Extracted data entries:
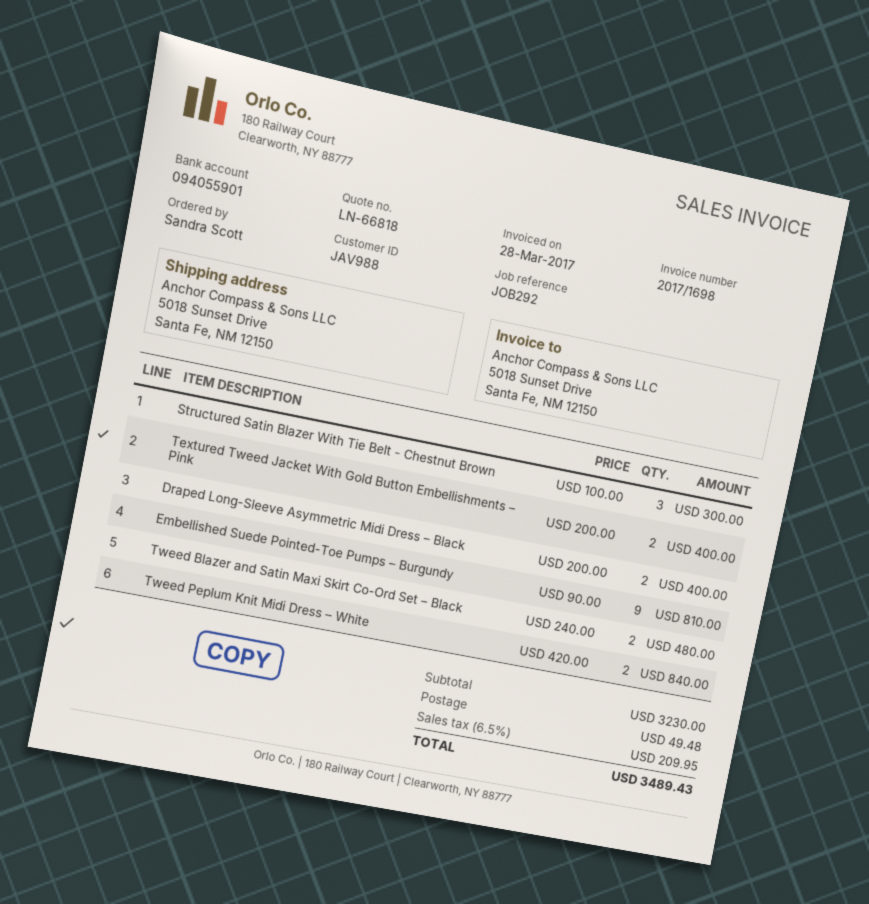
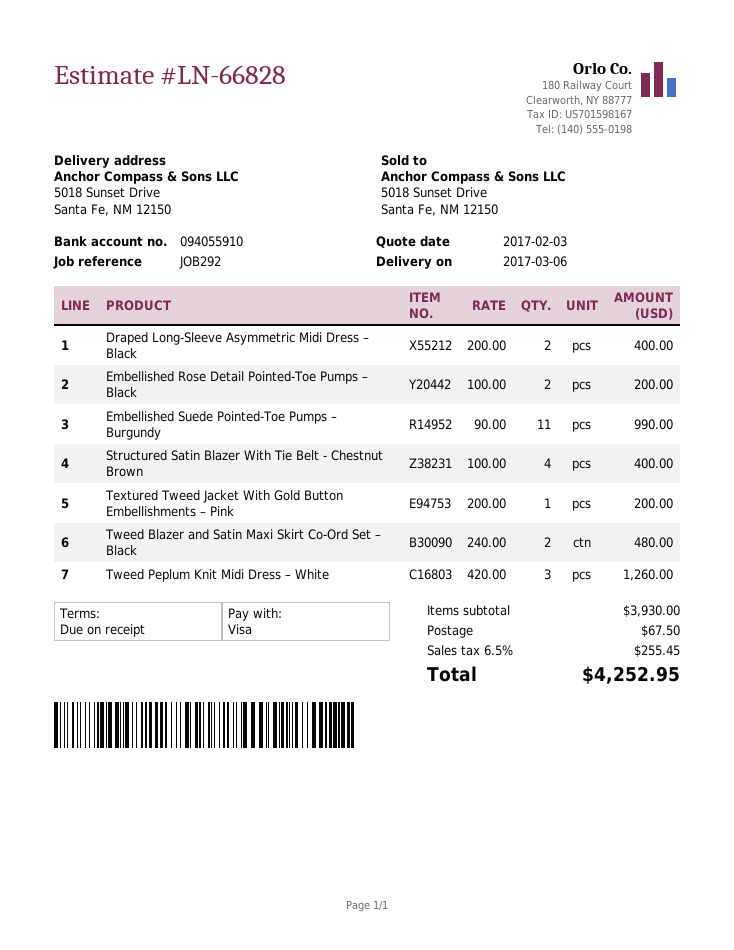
quote number: LN-66818 -> LN-66828
bank account: 094055901 -> 094055910
Structured Satin Blazer With Tie Belt - Chestnut Brown: 3 x 100.00 = 300.00 -> 4 x 100.00 = 400.00
Textured Tweed Jacket With Gold Button Embellishments – Pink: 2 x 200.00 = 400.00 -> 1 x 200.00 = 200.00
Embellished Suede Pointed-Toe Pumps – Burgundy: 9 x 90.00 = 810.00 -> 11 x 90.00 = 990.00
Tweed Peplum Knit Midi Dress – White: 2 x 420.00 = 840.00 -> 3 x 420.00 = 1260.00
Embellished Rose Detail Pointed-Toe Pumps – Black: none -> 2 x 100.00 = 200.00
subtotal: 3230.00 -> 3930.00
shipping: 49.48 -> 67.50
tax: 6.5% = 209.95 -> 6.5% = 255.45
total: 3489.43 -> 4252.95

• _WHAT IS BEING ASKED_: Although the records above include pictures, the copy must contain only their exact text.

• _PROBLEM SOLUTION_:
quote number: LN-66818 -> LN-66828
bank account: 094055901 -> 094055910
Structured Satin Blazer With Tie Belt - Chestnut Brown: 3 x 100.00 = 300.00 -> 4 x 100.00 = 400.00
Textured Tweed Jacket With Gold Button Embellishments – Pink: 2 x 200.00 = 400.00 -> 1 x 200.00 = 200.00
Embellished Suede Pointed-Toe Pumps – Burgundy: 9 x 90.00 = 810.00 -> 11 x 90.00 = 990.00
Tweed Peplum Knit Midi Dress – White: 2 x 420.00 = 840.00 -> 3 x 420.00 = 1260.00
Embellished Rose Detail Pointed-Toe Pumps – Black: none -> 2 x 100.00 = 200.00
subtotal: 3230.00 -> 3930.00
shipping: 49.48 -> 67.50
tax: 6.5% = 209.95 -> 6.5% = 255.45
total: 3489.43 -> 4252.95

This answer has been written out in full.